[[ SUPPLIED MATERIAL, beginning ]]
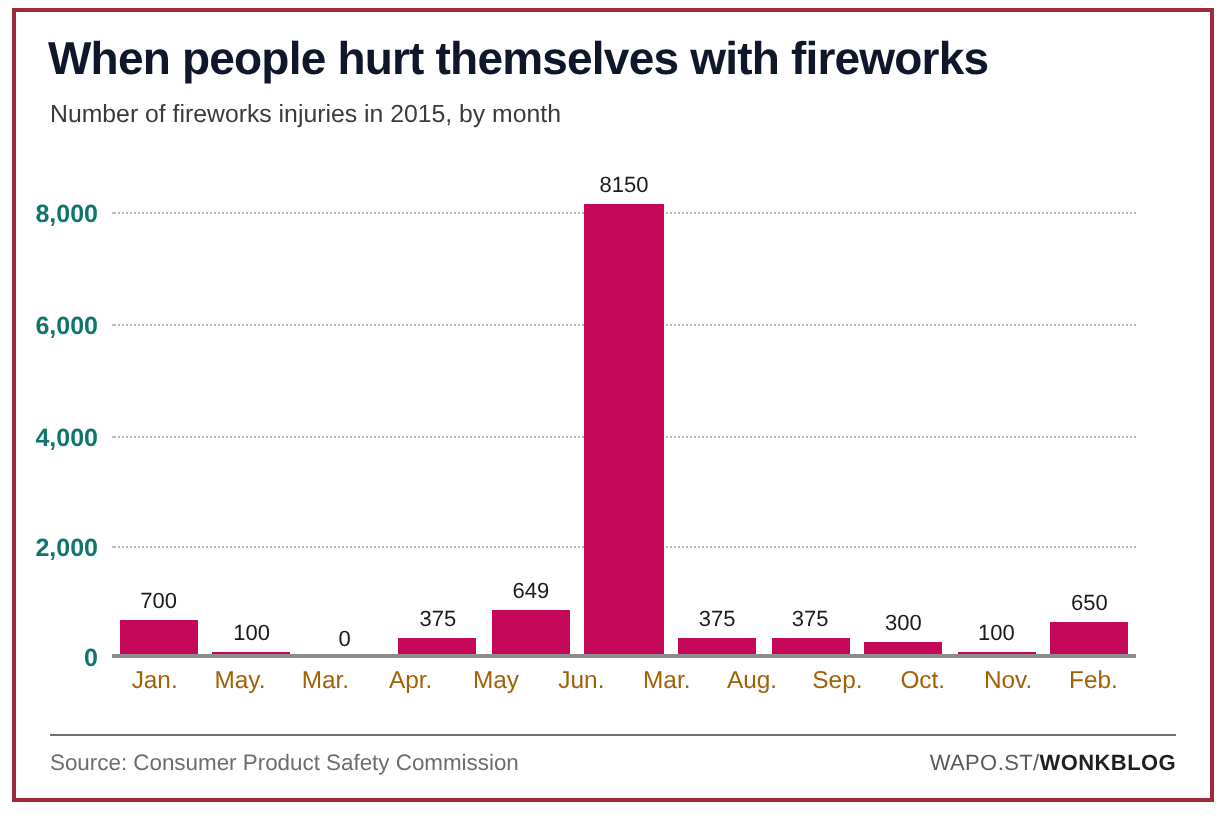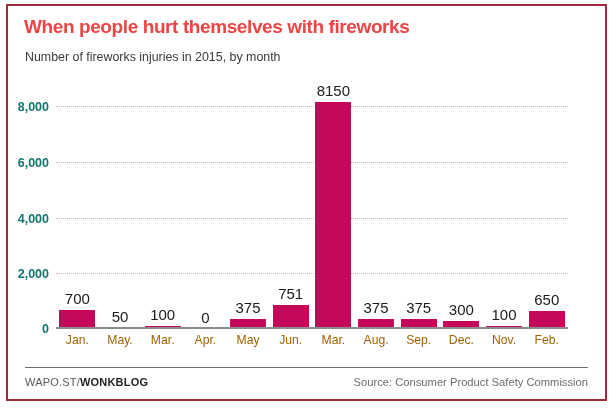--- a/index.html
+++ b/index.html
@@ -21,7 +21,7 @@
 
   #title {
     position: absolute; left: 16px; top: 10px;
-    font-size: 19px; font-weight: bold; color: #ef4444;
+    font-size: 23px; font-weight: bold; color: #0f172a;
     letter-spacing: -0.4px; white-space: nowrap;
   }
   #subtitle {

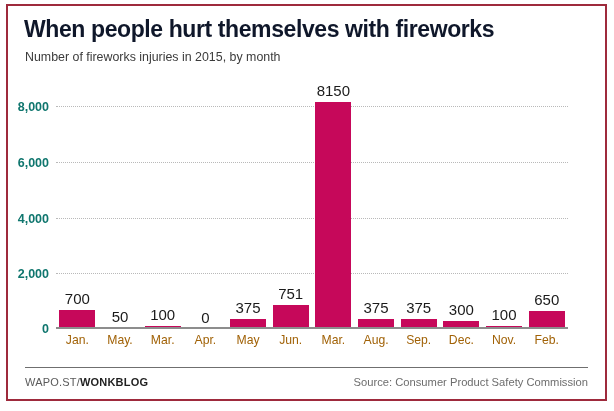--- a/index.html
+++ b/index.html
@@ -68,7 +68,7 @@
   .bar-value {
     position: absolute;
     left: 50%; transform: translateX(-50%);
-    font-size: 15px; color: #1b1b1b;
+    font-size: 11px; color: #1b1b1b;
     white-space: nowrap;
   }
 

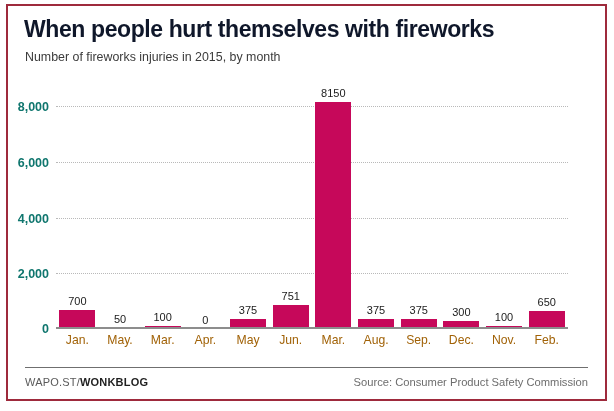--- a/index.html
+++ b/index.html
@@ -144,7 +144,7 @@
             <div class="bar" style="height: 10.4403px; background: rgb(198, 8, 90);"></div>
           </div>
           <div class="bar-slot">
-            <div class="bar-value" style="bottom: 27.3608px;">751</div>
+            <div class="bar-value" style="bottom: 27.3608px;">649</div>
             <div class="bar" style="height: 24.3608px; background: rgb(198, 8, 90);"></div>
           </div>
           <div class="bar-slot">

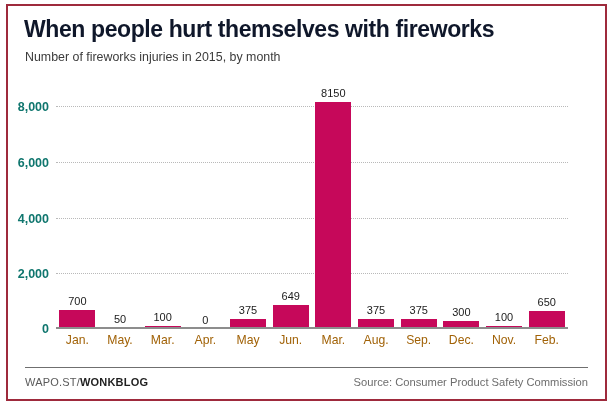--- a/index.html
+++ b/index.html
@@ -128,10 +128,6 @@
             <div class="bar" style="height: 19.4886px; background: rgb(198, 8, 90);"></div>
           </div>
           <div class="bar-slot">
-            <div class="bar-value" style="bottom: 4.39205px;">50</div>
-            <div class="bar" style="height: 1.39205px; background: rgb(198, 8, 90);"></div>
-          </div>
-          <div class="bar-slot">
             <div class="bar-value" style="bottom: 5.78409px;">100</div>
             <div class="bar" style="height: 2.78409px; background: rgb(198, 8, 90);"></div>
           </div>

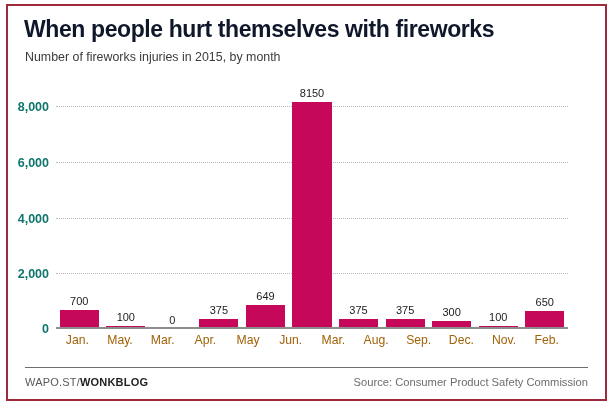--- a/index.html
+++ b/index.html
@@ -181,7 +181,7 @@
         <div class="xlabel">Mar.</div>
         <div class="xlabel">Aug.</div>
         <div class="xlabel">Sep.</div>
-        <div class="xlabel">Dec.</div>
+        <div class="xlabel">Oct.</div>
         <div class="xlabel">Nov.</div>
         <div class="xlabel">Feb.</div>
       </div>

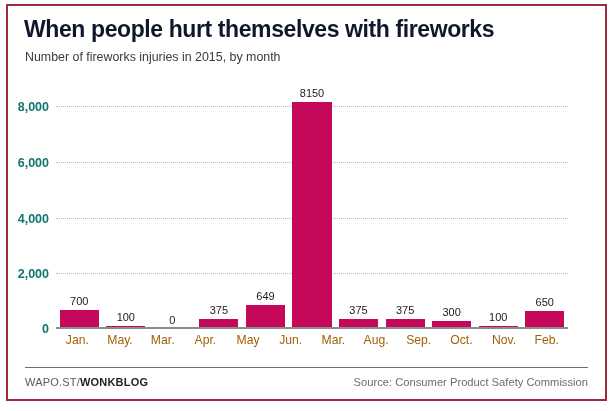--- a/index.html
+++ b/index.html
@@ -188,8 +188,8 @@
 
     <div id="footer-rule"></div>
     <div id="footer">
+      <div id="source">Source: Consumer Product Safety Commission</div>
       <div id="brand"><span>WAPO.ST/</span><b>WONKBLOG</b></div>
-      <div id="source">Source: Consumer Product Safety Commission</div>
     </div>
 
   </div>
[[ SUPPLIED MATERIAL, end ]]
EXERCISE
What is needed is an exact repeat of the records, with every picture left out.

EXERCISE RESPONSE
--- a/index.html
+++ b/index.html
@@ -21,7 +21,7 @@
 
   #title {
     position: absolute; left: 16px; top: 10px;
-    font-size: 19px; font-weight: bold; color: #ef4444;
+    font-size: 23px; font-weight: bold; color: #0f172a;
     letter-spacing: -0.4px; white-space: nowrap;
   }
   #subtitle {

--- a/index.html
+++ b/index.html
@@ -68,7 +68,7 @@
   .bar-value {
     position: absolute;
     left: 50%; transform: translateX(-50%);
-    font-size: 15px; color: #1b1b1b;
+    font-size: 11px; color: #1b1b1b;
     white-space: nowrap;
   }
 

--- a/index.html
+++ b/index.html
@@ -144,7 +144,7 @@
             <div class="bar" style="height: 10.4403px; background: rgb(198, 8, 90);"></div>
           </div>
           <div class="bar-slot">
-            <div class="bar-value" style="bottom: 27.3608px;">751</div>
+            <div class="bar-value" style="bottom: 27.3608px;">649</div>
             <div class="bar" style="height: 24.3608px; background: rgb(198, 8, 90);"></div>
           </div>
           <div class="bar-slot">

--- a/index.html
+++ b/index.html
@@ -128,10 +128,6 @@
             <div class="bar" style="height: 19.4886px; background: rgb(198, 8, 90);"></div>
           </div>
           <div class="bar-slot">
-            <div class="bar-value" style="bottom: 4.39205px;">50</div>
-            <div class="bar" style="height: 1.39205px; background: rgb(198, 8, 90);"></div>
-          </div>
-          <div class="bar-slot">
             <div class="bar-value" style="bottom: 5.78409px;">100</div>
             <div class="bar" style="height: 2.78409px; background: rgb(198, 8, 90);"></div>
           </div>

--- a/index.html
+++ b/index.html
@@ -181,7 +181,7 @@
         <div class="xlabel">Mar.</div>
         <div class="xlabel">Aug.</div>
         <div class="xlabel">Sep.</div>
-        <div class="xlabel">Dec.</div>
+        <div class="xlabel">Oct.</div>
         <div class="xlabel">Nov.</div>
         <div class="xlabel">Feb.</div>
       </div>

--- a/index.html
+++ b/index.html
@@ -188,8 +188,8 @@
 
     <div id="footer-rule"></div>
     <div id="footer">
+      <div id="source">Source: Consumer Product Safety Commission</div>
       <div id="brand"><span>WAPO.ST/</span><b>WONKBLOG</b></div>
-      <div id="source">Source: Consumer Product Safety Commission</div>
     </div>
 
   </div>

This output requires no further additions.